[TASK TO COMPLETE]:
Exact copies of all the lines below are required, with the pictures omitted.

[DATASET EXCERPTS]:
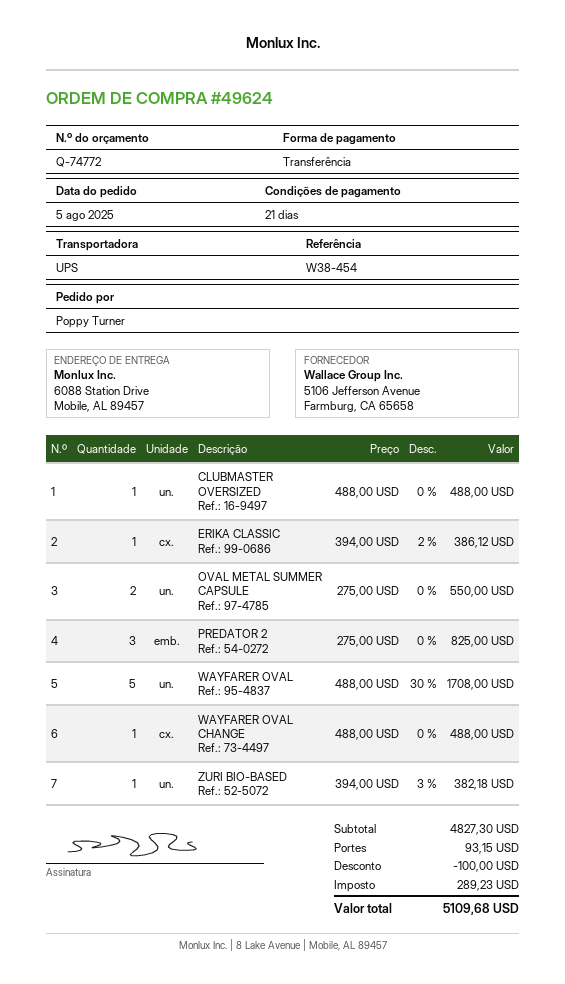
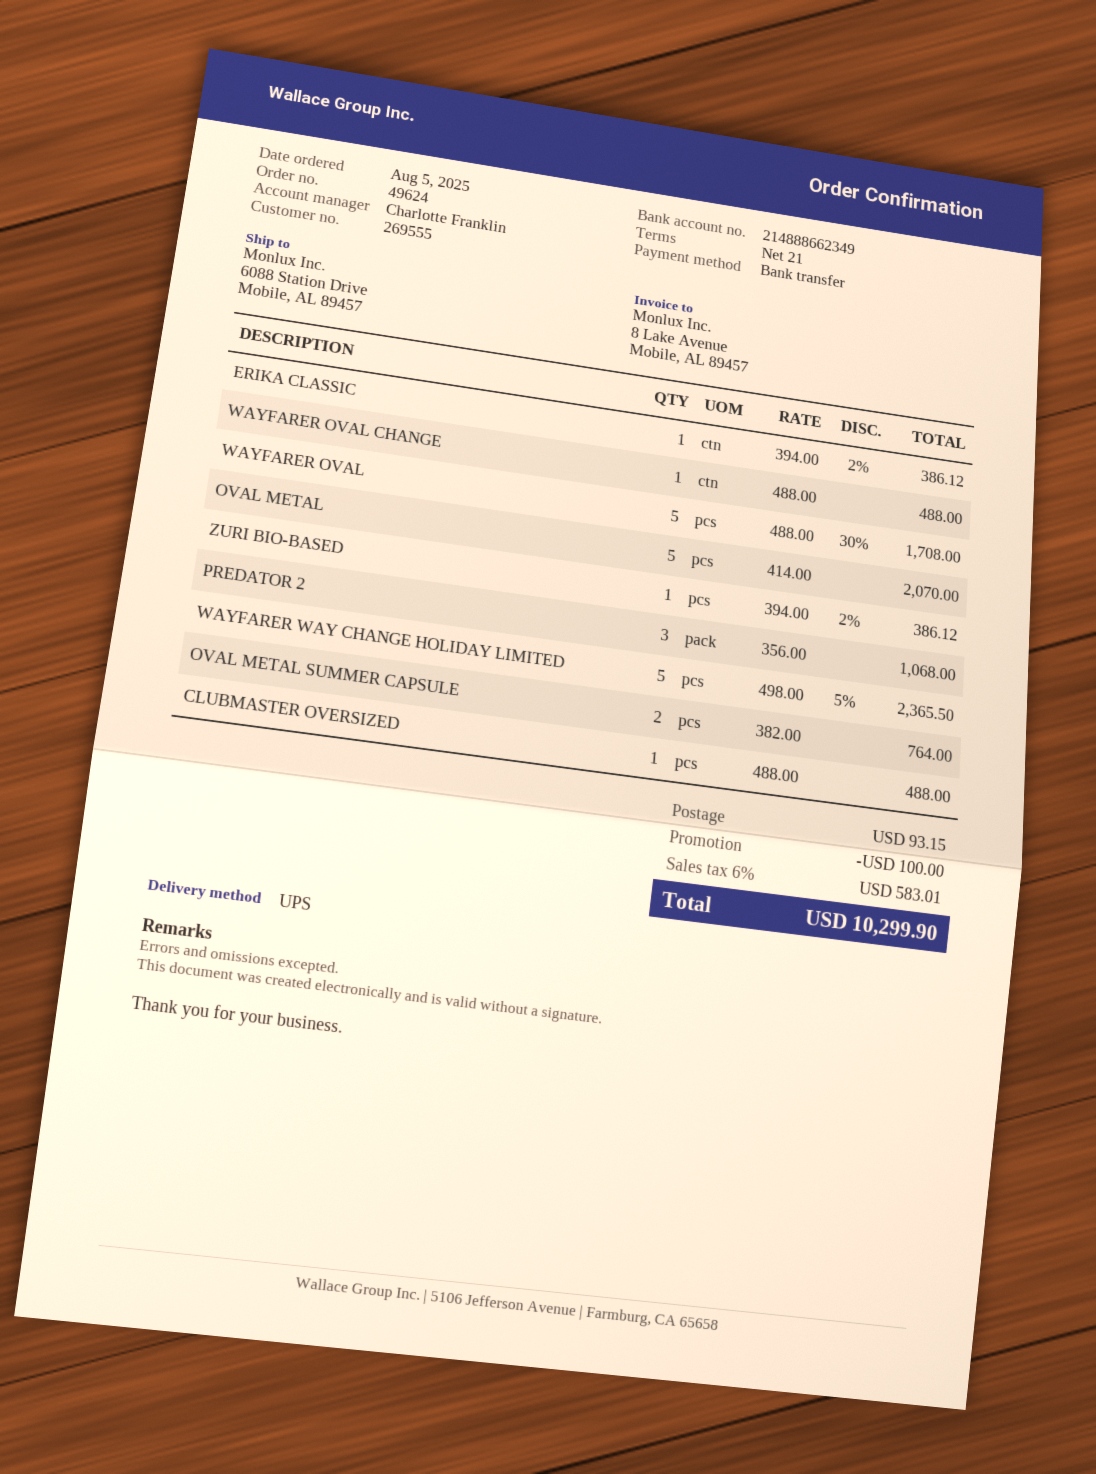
OVAL METAL SUMMER CAPSULE: 2 x 275.00 = 550.00 -> 2 x 382.00 = 764.00
PREDATOR 2: 3 x 275.00 = 825.00 -> 3 x 356.00 = 1068.00
ZURI BIO-BASED: 1 x 394.00 - 3% = 382.18 -> 1 x 394.00 - 2% = 386.12
OVAL METAL: none -> 5 x 414.00 = 2070.00
WAYFARER WAY CHANGE HOLIDAY LIMITED: none -> 5 x 498.00 - 5% = 2365.50
tax: 289.23 -> 583.01
total: 5109.68 -> 10299.90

[SOLUTION]:
OVAL METAL SUMMER CAPSULE: 2 x 275.00 = 550.00 -> 2 x 382.00 = 764.00
PREDATOR 2: 3 x 275.00 = 825.00 -> 3 x 356.00 = 1068.00
ZURI BIO-BASED: 1 x 394.00 - 3% = 382.18 -> 1 x 394.00 - 2% = 386.12
OVAL METAL: none -> 5 x 414.00 = 2070.00
WAYFARER WAY CHANGE HOLIDAY LIMITED: none -> 5 x 498.00 - 5% = 2365.50
tax: 289.23 -> 583.01
total: 5109.68 -> 10299.90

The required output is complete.